Nanoscale doping profiles within CdTe grain boundaries and at the CdS/CdTe interface revealed by atom probe tomography and STEM EBIC

• STEM EBIC measures a CdTe homojunction a few nms from the CdS/CdTe interface.
• APT reveals CdS/CdTe interfacial Cl dopant profiles.
• Dopant segregation is compared between front and back contact grain boundaries.
• Less than 1 at% Na is detected in GBs and interfaces using APT techniques.
• S diffusion dynamics between the CdS/CdTe interface are imaged with sub nm resolution.

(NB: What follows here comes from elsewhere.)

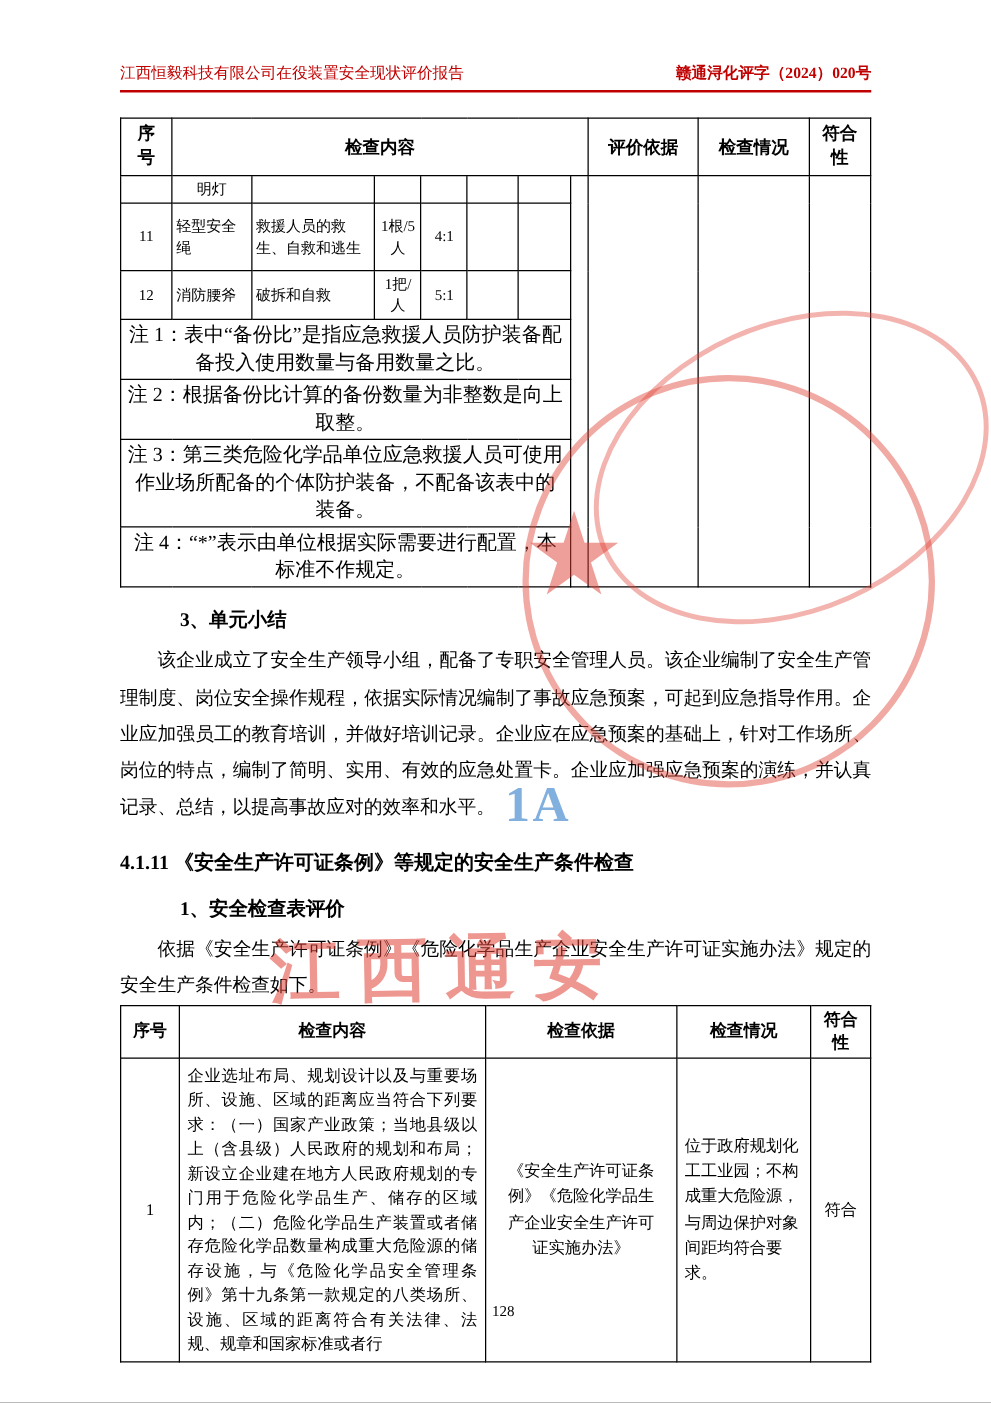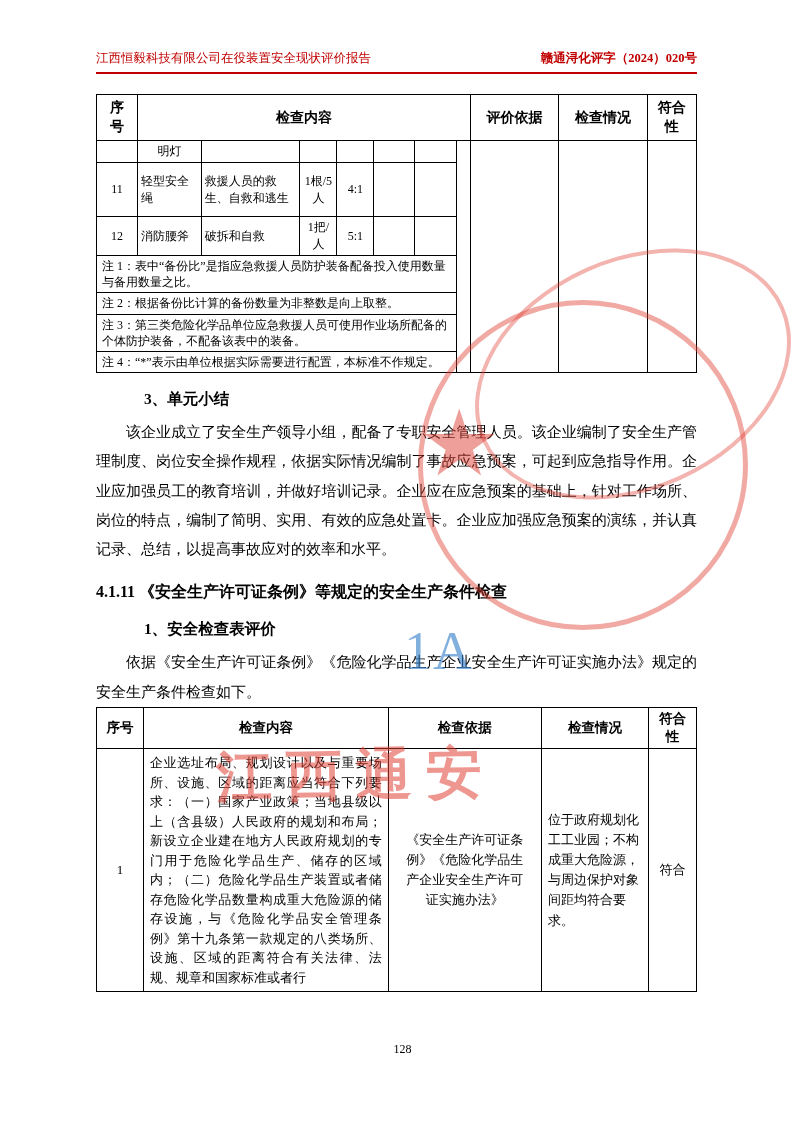"注 1：表中“备份比”是指应急救援人员防护装备配备投入使用数量与备用数量之比。" .t1 .note { font-size: 12px -> 16px; text-align: left -> center }
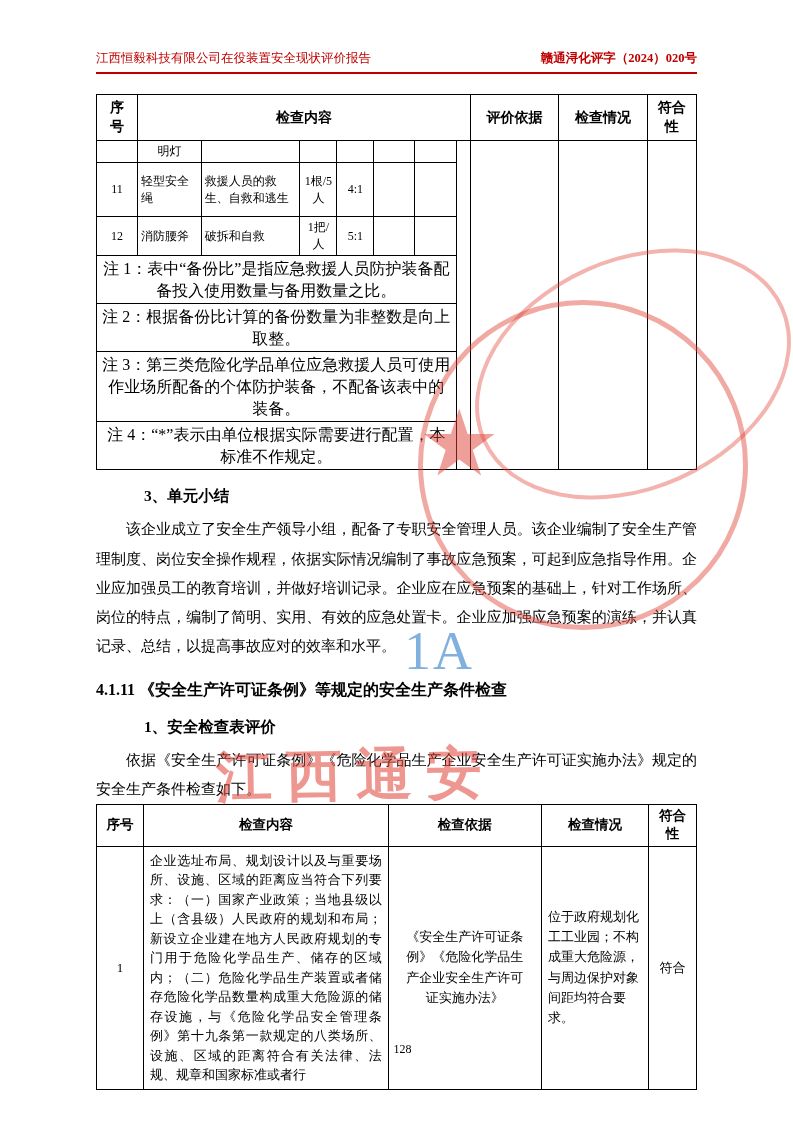"1A" .cert-mark { font-size: 54px -> 40px; font-weight: normal -> bold }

Segregated elements and their diffusion profiles within grain boundaries and interfaces resulting from post deposition heat treatments are revealed using atom probe tomography (APT), scanning transmission electron microscopy (STEM), and electron beam induced current (EBIC) techniques. The results demonstrate how these techniques complement each other to provide conclusive evidence for locations of space charge regions and mechanisms that create them at the nanoscale. Most importantly, a Cl dopant profile that extends ~5 nm into CdTe grains interfacing the CdS is shown using APT and STEM synergy, which has been shown to push the pn-junction into the CdTe layer indicative of a homojunction (revealed by STEM EBIC). In addition, Cu and Cl concentrations within grain boundaries within several nms and µms from the CdS/CdTe interface are compared, Na segregation of <0.1% is detected, and S variations of ~1–3% are witnessed between CdTe grains close to the CdS/CdTe interface. The segregation and diffusion of these elements have a direct impact on the material properties, such as band gap energy and n/p type properties. Optimization of the interfacial and grain boundary doping will lead to higher efficiency solar cells.